**How to complete this task:**
Your answer should consist of all lines in the listing that hold the word "none".

**Dataset extract:**
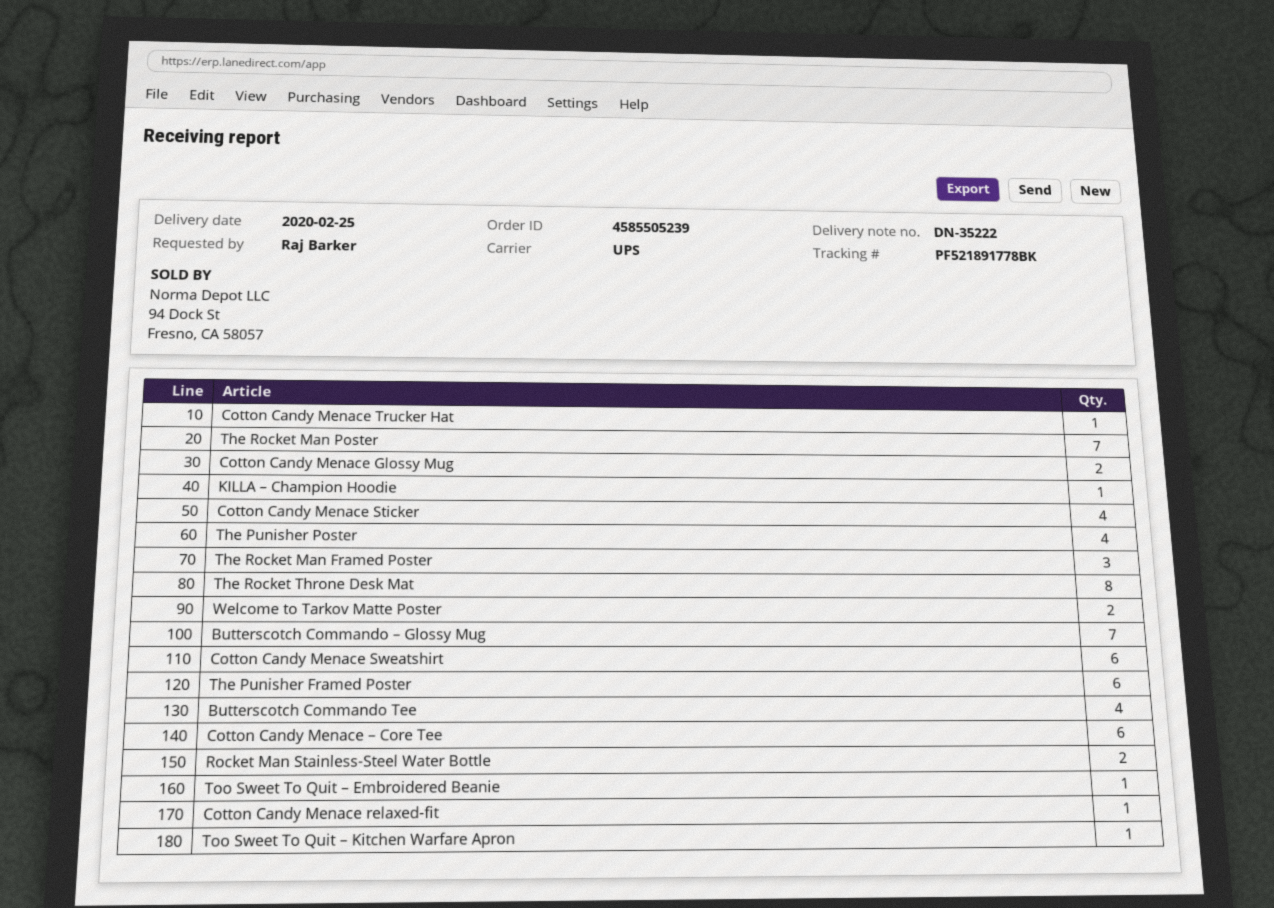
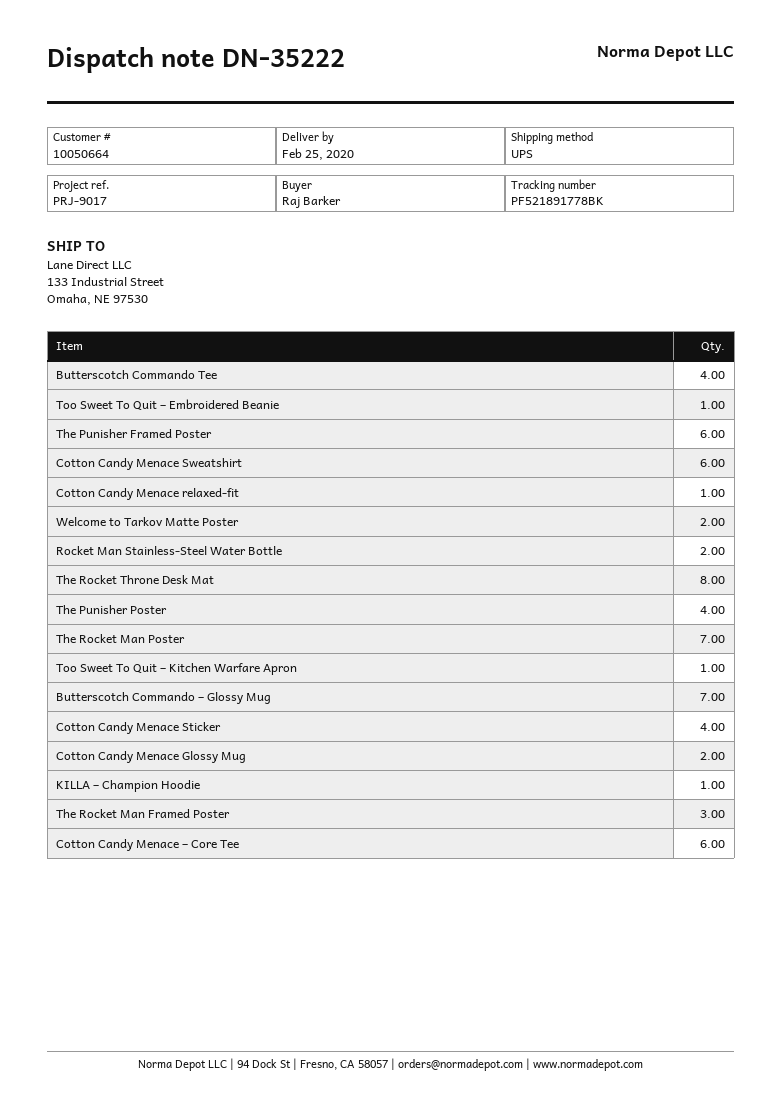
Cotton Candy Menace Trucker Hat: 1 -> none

* * *

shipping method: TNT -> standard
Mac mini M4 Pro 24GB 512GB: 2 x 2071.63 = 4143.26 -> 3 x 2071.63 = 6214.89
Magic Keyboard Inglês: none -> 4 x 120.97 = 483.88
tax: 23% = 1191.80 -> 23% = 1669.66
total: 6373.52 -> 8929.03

**Finished exercise:**
Cotton Candy Menace Trucker Hat: 1 -> none
Magic Keyboard Inglês: none -> 4 x 120.97 = 483.88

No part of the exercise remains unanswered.